Web document revisions:

=== Section Start ===

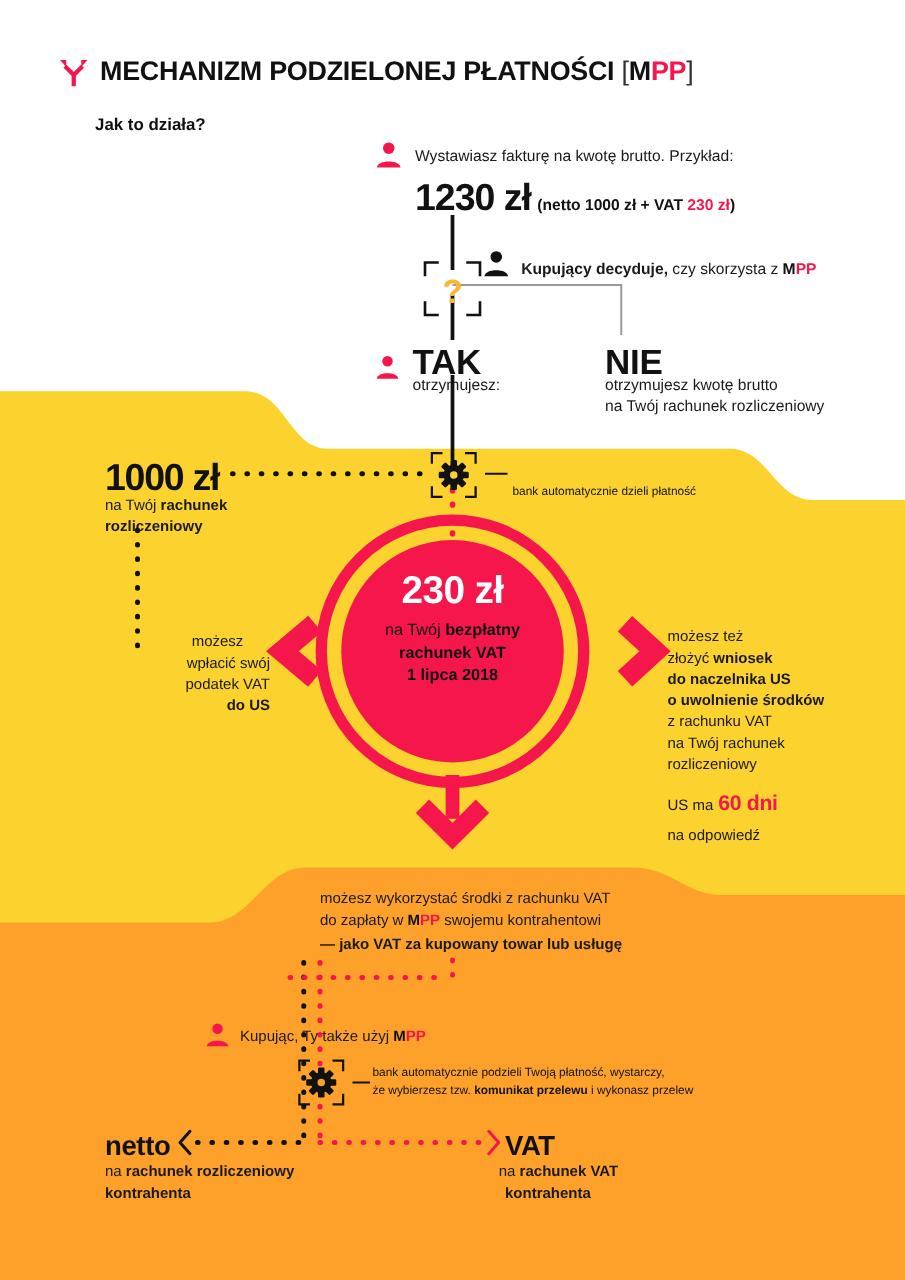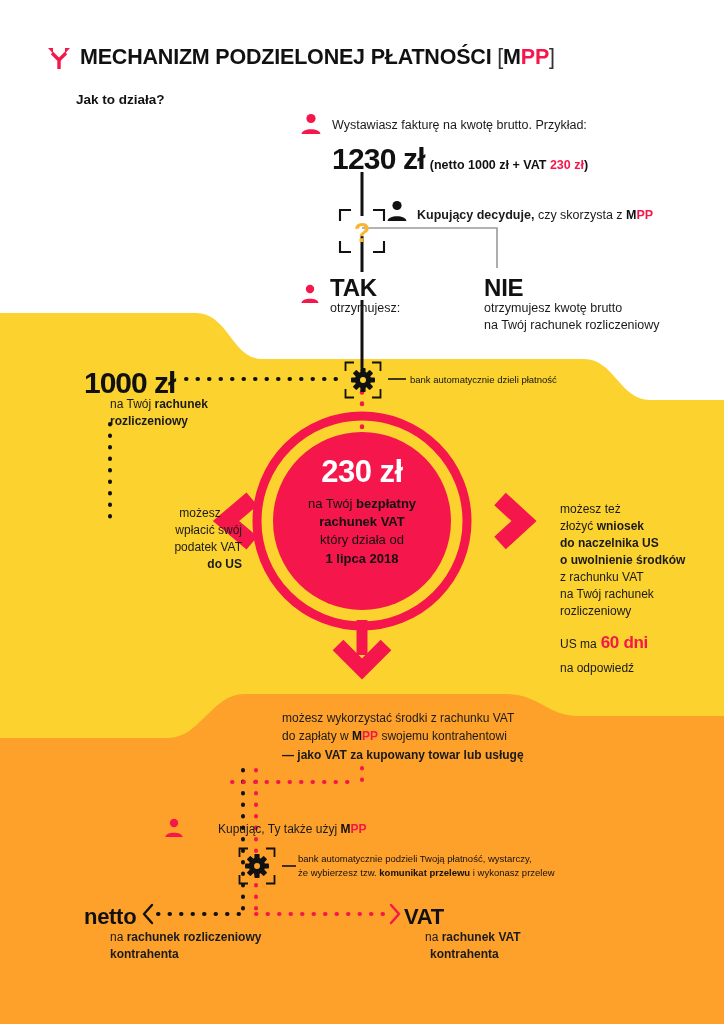--- a/index.html
+++ b/index.html
@@ -28,7 +28,7 @@
   .step-txt{font-size:12.5px;color:#1a1a1a;}
   .big-amt{font-size:30px;font-weight:bold;letter-spacing:-0.8px;color:#111;}
   .amt-note{font-size:12.5px;font-weight:bold;color:#111;}
-  .yn{font-size:24px;font-weight:bold;color:#111;letter-spacing:-0.2px;}
+  .yn{font-size:28px;font-weight:bold;color:#111;letter-spacing:-0.2px;}
   .yn-sub{font-size:12.5px;color:#1a1a1a;}
   .amt1000{font-size:30px;font-weight:bold;letter-spacing:-1px;color:#111;}
   .sm{font-size:12px;color:#1a1a1a;margin-left:26px;}

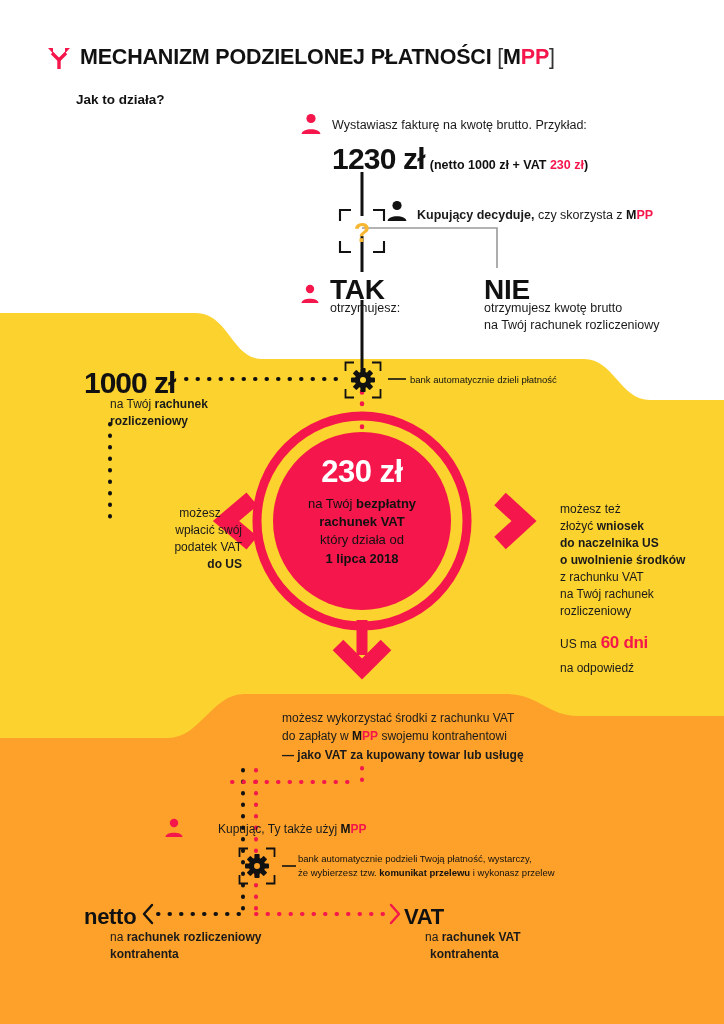--- a/index.html
+++ b/index.html
@@ -203,7 +203,7 @@
     <circle cx="0" cy="0" r="3" fill="#fcd22f"></circle>
   </g>
 </svg>
-<div class="tx tiny" style="left:410px;top:374px;">bank automatycznie dzieli płatność</div>
+<div class="tx tiny" style="left:410px;top:388px;">bank automatycznie dzieli płatność</div>
 
 <div class="tx sm" style="left:132px;top:506px;width:84px;text-align:center;">możesz</div>
 <div class="tx sm" style="left:112px;top:523px;width:104px;text-align:right;">wpłacić swój</div>

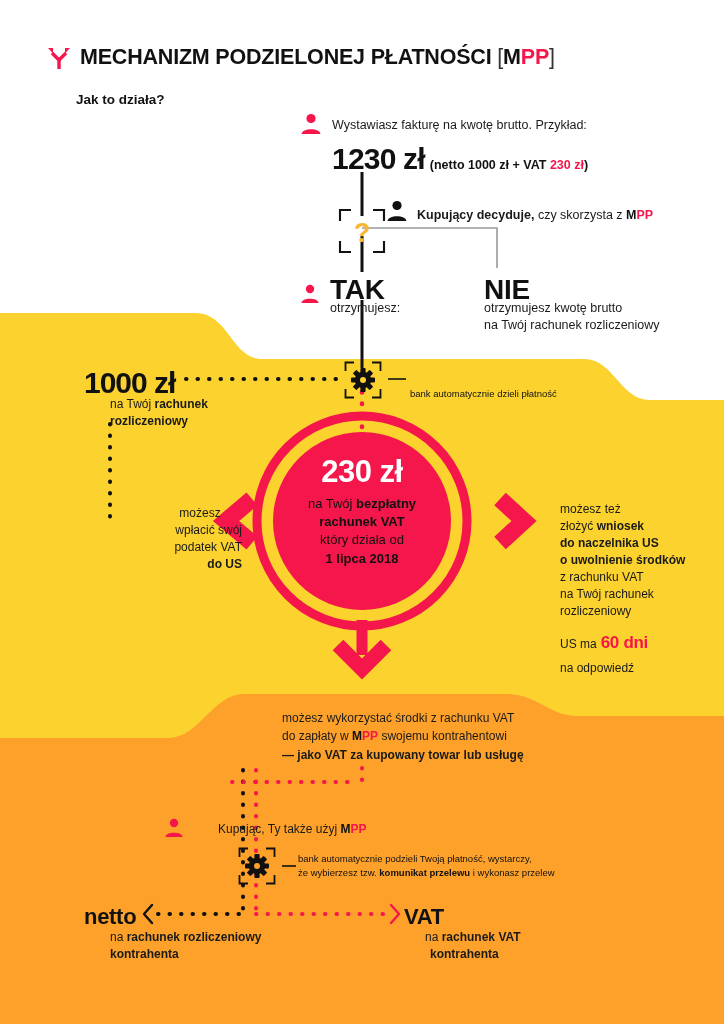--- a/index.html
+++ b/index.html
@@ -31,7 +31,7 @@
   .yn{font-size:28px;font-weight:bold;color:#111;letter-spacing:-0.2px;}
   .yn-sub{font-size:12.5px;color:#1a1a1a;}
   .amt1000{font-size:30px;font-weight:bold;letter-spacing:-1px;color:#111;}
-  .sm{font-size:12px;color:#1a1a1a;margin-left:26px;}
+  .sm{font-size:12px;color:#1a1a1a;}
   .tiny{font-size:9.5px;color:#111;}
 
   

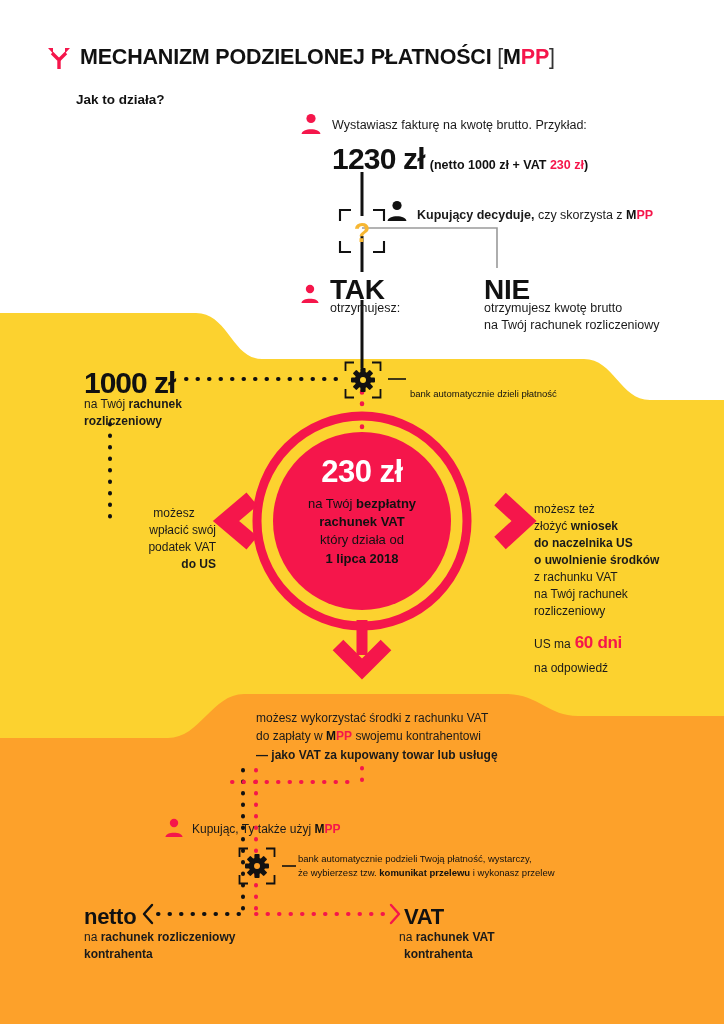--- a/index.html
+++ b/index.html
@@ -128,7 +128,6 @@
     <div style="height:6px"></div>
     <div class="cline"><span>na Twój </span><span class="b">bezpłatny</span></div>
     <div class="cline b">rachunek VAT</div>
-    <div class="cline">który działa od</div>
     <div class="cline b">1 lipca 2018</div>
   </div>
 </div>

=== Section End ===

## Your goal
The answer should match the data above word for word, with no pictures in it.

## Solution to this problem
--- a/index.html
+++ b/index.html
@@ -28,7 +28,7 @@
   .step-txt{font-size:12.5px;color:#1a1a1a;}
   .big-amt{font-size:30px;font-weight:bold;letter-spacing:-0.8px;color:#111;}
   .amt-note{font-size:12.5px;font-weight:bold;color:#111;}
-  .yn{font-size:24px;font-weight:bold;color:#111;letter-spacing:-0.2px;}
+  .yn{font-size:28px;font-weight:bold;color:#111;letter-spacing:-0.2px;}
   .yn-sub{font-size:12.5px;color:#1a1a1a;}
   .amt1000{font-size:30px;font-weight:bold;letter-spacing:-1px;color:#111;}
   .sm{font-size:12px;color:#1a1a1a;margin-left:26px;}

--- a/index.html
+++ b/index.html
@@ -203,7 +203,7 @@
     <circle cx="0" cy="0" r="3" fill="#fcd22f"></circle>
   </g>
 </svg>
-<div class="tx tiny" style="left:410px;top:374px;">bank automatycznie dzieli płatność</div>
+<div class="tx tiny" style="left:410px;top:388px;">bank automatycznie dzieli płatność</div>
 
 <div class="tx sm" style="left:132px;top:506px;width:84px;text-align:center;">możesz</div>
 <div class="tx sm" style="left:112px;top:523px;width:104px;text-align:right;">wpłacić swój</div>

--- a/index.html
+++ b/index.html
@@ -31,7 +31,7 @@
   .yn{font-size:28px;font-weight:bold;color:#111;letter-spacing:-0.2px;}
   .yn-sub{font-size:12.5px;color:#1a1a1a;}
   .amt1000{font-size:30px;font-weight:bold;letter-spacing:-1px;color:#111;}
-  .sm{font-size:12px;color:#1a1a1a;margin-left:26px;}
+  .sm{font-size:12px;color:#1a1a1a;}
   .tiny{font-size:9.5px;color:#111;}
 
   

--- a/index.html
+++ b/index.html
@@ -128,7 +128,6 @@
     <div style="height:6px"></div>
     <div class="cline"><span>na Twój </span><span class="b">bezpłatny</span></div>
     <div class="cline b">rachunek VAT</div>
-    <div class="cline">który działa od</div>
     <div class="cline b">1 lipca 2018</div>
   </div>
 </div>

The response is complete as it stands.